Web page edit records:
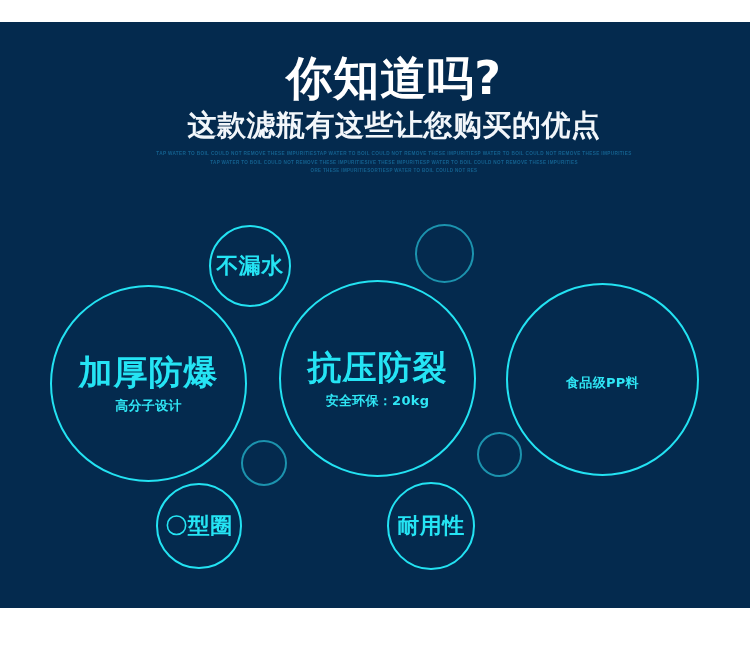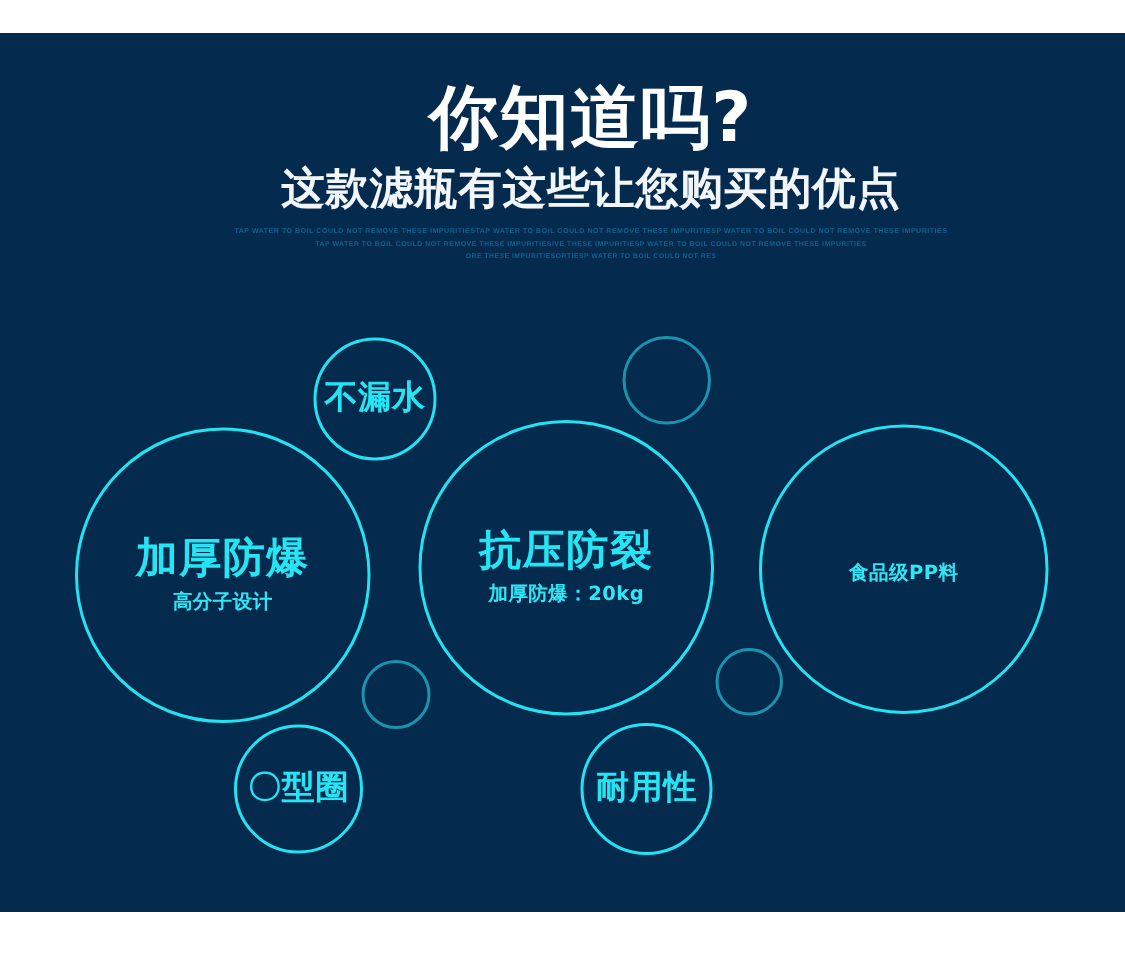--- a/index.html
+++ b/index.html
@@ -87,21 +87,21 @@
   }
   .circle-minor {
     border: 2px solid #23e2f2;
   }
   .circle-deco {
     border: 2px solid #1c93ae;
   }
   .c-head {
     color: #25e4f4;
     font-weight: bold;
-    font-size: 28px;
+    font-size: 34px;
     line-height: 1.1;
     letter-spacing: 1px;
   }
   .c-sub {
     color: #2fe6f5;
     font-weight: bold;
     font-size: 13px;
     line-height: 1.1;
     padding-top: 7px;
     letter-spacing: 0.3px;
@@ -145,21 +145,21 @@
       <span class="c-minor-label">〇型圈</span>
     </div>
 
     <div class="circle circle-major" id="major-0" style="left: 50px; top: 263px; width: 197px; height: 197px;">
       <span class="c-head">加厚防爆</span>
       <span class="c-sub">高分子设计</span>
     </div>
 
     <div class="circle circle-major" id="major-1" style="left: 279px; top: 258px; width: 197px; height: 197px;">
       <span class="c-head">抗压防裂</span>
-      <span class="c-sub">加厚防爆：20kg</span>
+      <span class="c-sub">安全环保：20kg</span>
     </div>
 
     <div class="circle circle-major" id="major-2" style="left: 506px; top: 261px; width: 193px; height: 193px;">
       <span class="c-sub">食品级PP料</span>
     </div>
 
   </div>
 </div>
 
 </body></html>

Task to carry out: In your copy, include no pictures; print every line above exactly.

The completed task:
--- a/index.html
+++ b/index.html
@@ -87,21 +87,21 @@
   }
   .circle-minor {
     border: 2px solid #23e2f2;
   }
   .circle-deco {
     border: 2px solid #1c93ae;
   }
   .c-head {
     color: #25e4f4;
     font-weight: bold;
-    font-size: 28px;
+    font-size: 34px;
     line-height: 1.1;
     letter-spacing: 1px;
   }
   .c-sub {
     color: #2fe6f5;
     font-weight: bold;
     font-size: 13px;
     line-height: 1.1;
     padding-top: 7px;
     letter-spacing: 0.3px;
@@ -145,21 +145,21 @@
       <span class="c-minor-label">〇型圈</span>
     </div>
 
     <div class="circle circle-major" id="major-0" style="left: 50px; top: 263px; width: 197px; height: 197px;">
       <span class="c-head">加厚防爆</span>
       <span class="c-sub">高分子设计</span>
     </div>
 
     <div class="circle circle-major" id="major-1" style="left: 279px; top: 258px; width: 197px; height: 197px;">
       <span class="c-head">抗压防裂</span>
-      <span class="c-sub">加厚防爆：20kg</span>
+      <span class="c-sub">安全环保：20kg</span>
     </div>
 
     <div class="circle circle-major" id="major-2" style="left: 506px; top: 261px; width: 193px; height: 193px;">
       <span class="c-sub">食品级PP料</span>
     </div>
 
   </div>
 </div>
 
 </body></html>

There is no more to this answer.